Ce choix révèle une volonté de s’immiscer un jour dans l’arène politique, une perspective inévitable. En politique, on entre en scène soit de sa propre initiative, soit par le biais de tiers. Ainsi, même s’il affirme ne jamais vouloir faire de politique, il reste susceptible d’y être entraîné. Pour l’heure, il semble vouer un profond respect au président Paul Biya. Il ne s’opposera jamais à lui, mais en dehors de cette sphère, Eto’o ne redoute personne au Cameroun. Il dispose de réseaux et de moyens. Son interview décontractée vise à démontrer sa simplicité et sa proximité avec le peuple.
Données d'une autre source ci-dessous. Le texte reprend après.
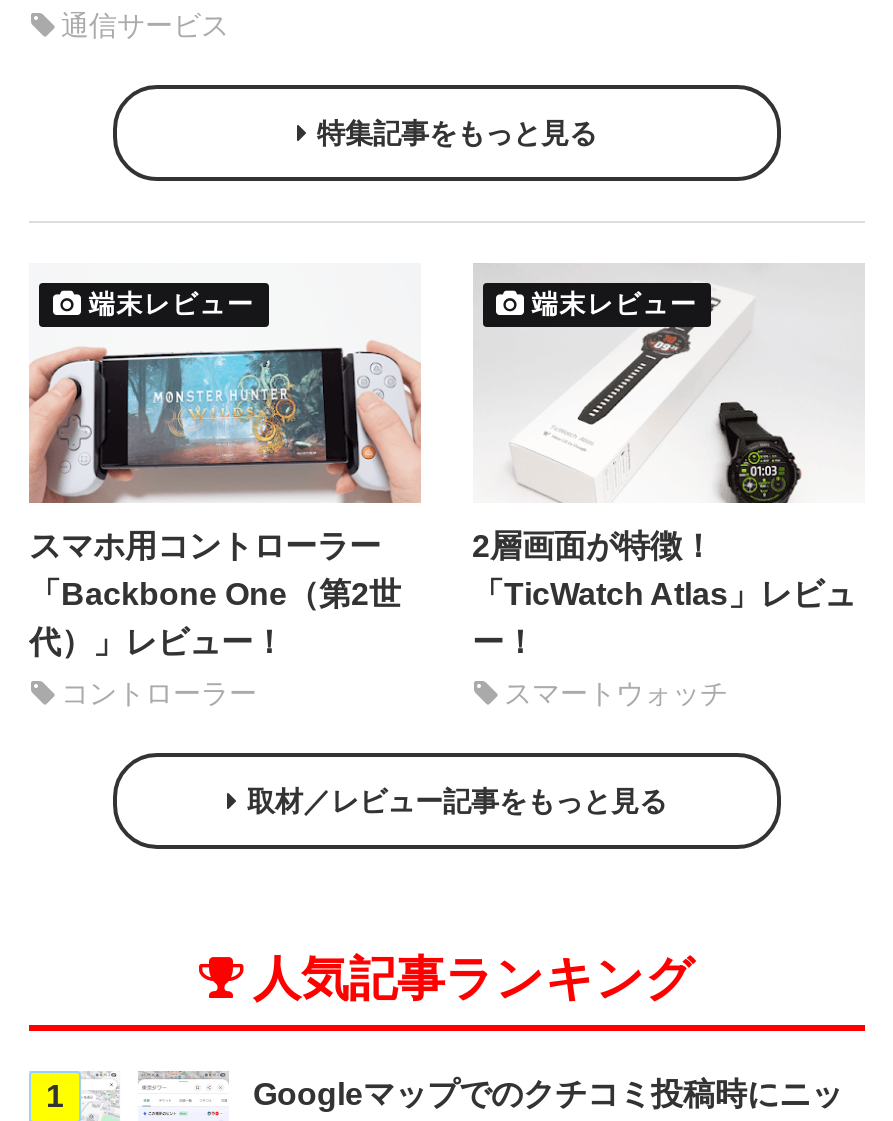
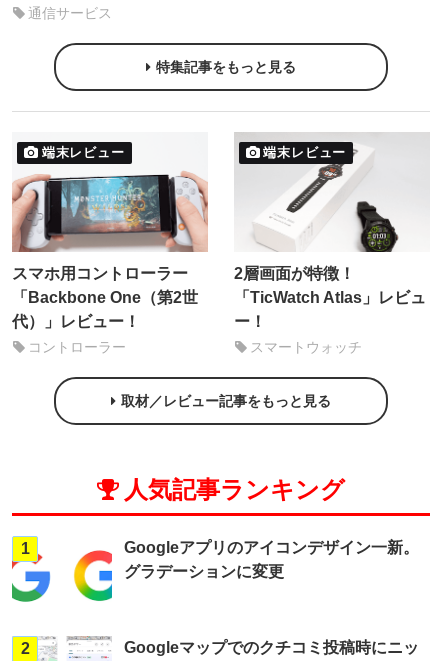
+ [image]
+ Googleアプリのアイコンデザイン一新。
+ グラデーションに変更

+ [image]
+ 2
Quand on lui pose la  question sur le renouvellement   Rigobert Song, il commence par lui rendre hommage, une stratégie d’apaisement. Usant d’euphémismes, il ne peut être sévère envers son frère, qu’il faut réhabiliter après lui avoir tout pris à la fin de sa carrière. Sous l’égide d’Eto’o, l’image de Rigobert a été ternie à jamais, le reléguant au statut d’une canne à sucre dont tout le nectar a été aspiré. Sur cette question, il prend les devants pour affirmer son autorité en déclarant : « J’ai eu l’occasion d’en discuter avec lui », puis il relègue son interlocuteur au passé en déclarant : « Il faut penser à l’avenir tout en lui souhaitant plein succès ». L’avenir ici signifie le passé, un jeu de mots.  Ainsi, Rigobert est relégué au second plan. Les mots sont utilisés de manière subversive, empruntant l’ironie de Voltaire avec un humour voilé. Il est conscient que cet entraîneur aura du mal à construire une carrière à cause de ses échecs répétés. Ce qui ressort ici, c’est l’esprit camerounais, souvent ingrat, qui oublie les bonnes actions d’une personne.
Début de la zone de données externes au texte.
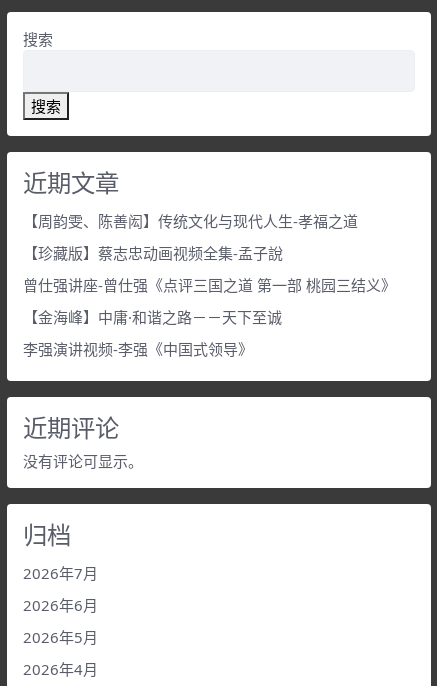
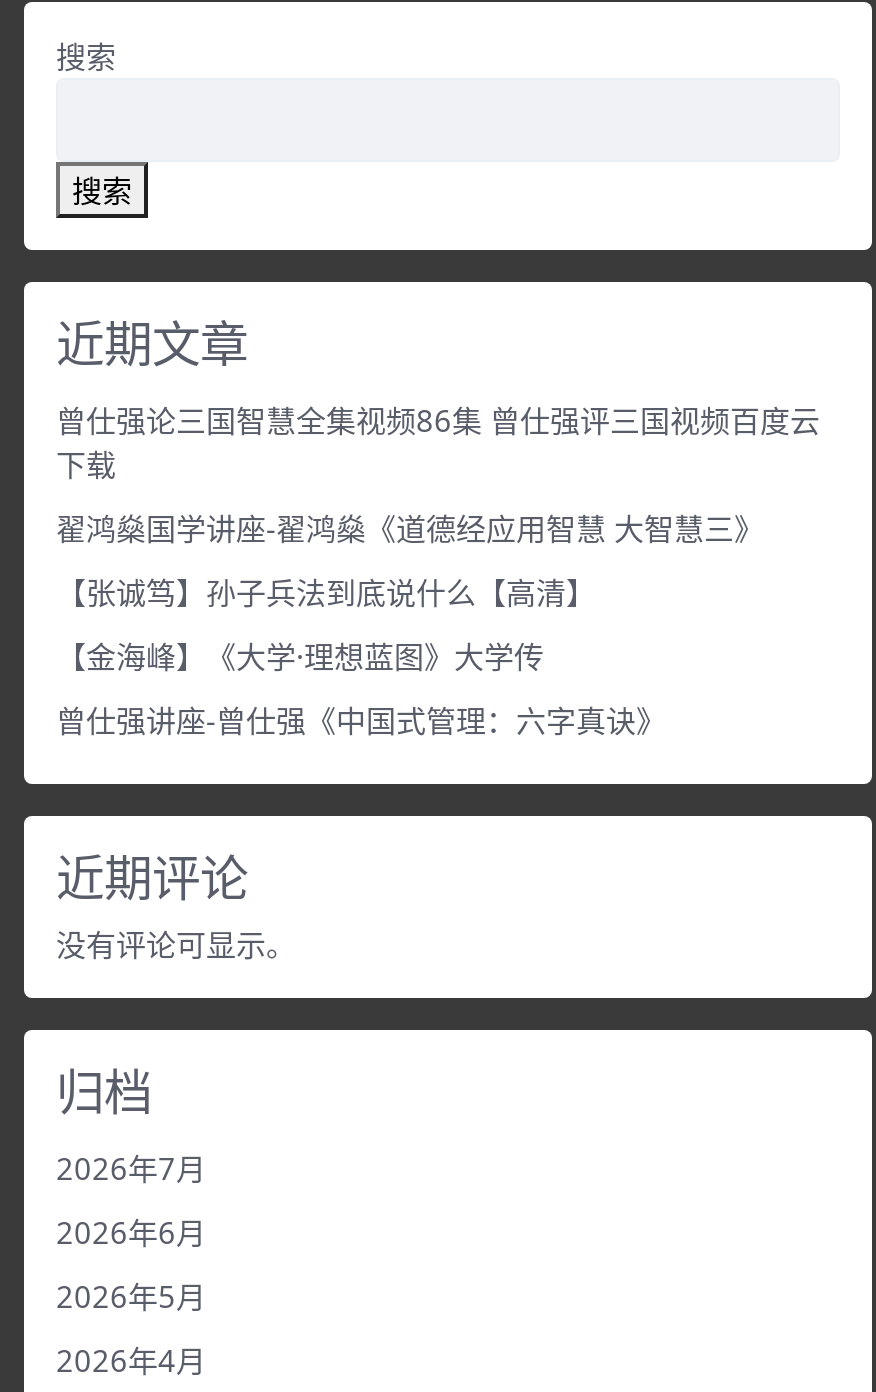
- 【周韵雯、陈善闳】传统文化与现代人生-孝福之道
+ 曾仕强论三国智慧全集视频86集 曾仕强评三国视频百度云
+ 下载

- 【珍藏版】蔡志忠动画视频全集-孟子說
+ 翟鸿燊国学讲座-翟鸿燊《道德经应用智慧 大智慧三》

- 曾仕强讲座-曾仕强《点评三国之道 第一部 桃园三结义》
+ 【张诚笃】孙子兵法到底说什么【高清】

- 【金海峰】中庸·和谐之路－－天下至诚
+ 【金海峰】《大学·理想蓝图》大学传

- 李强演讲视频-李强《中国式领导》
+ 曾仕强讲座-曾仕强《中国式管理：六字真诀》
Lorsqu’on lui pose la question du choix du nouvel entraîneur, il se montre nerveux pour affirmer son autorité, soulignant ainsi sa position dominante. Cependant, en adoptant une attitude diplomatique, il déclare : « Nous allons travailler sur plusieurs profils », faisant appel à son comité pour renforcer sa décision, marquant ainsi un changement par rapport à ses actions habituelles menées en solitaire. Il utilise le « nous » pour indiquer cette collaboration. Après la sélection des profils, il mentionne qu’il soumettra la décision au chef de l’État, une politesse en apparence, mais teintée d’ironie étant donné le contexte. Un sourire en coin accompagne ses paroles : « Chez nous, il faut l’accord du chef de l’État », soulignant ainsi la singularité de la situation.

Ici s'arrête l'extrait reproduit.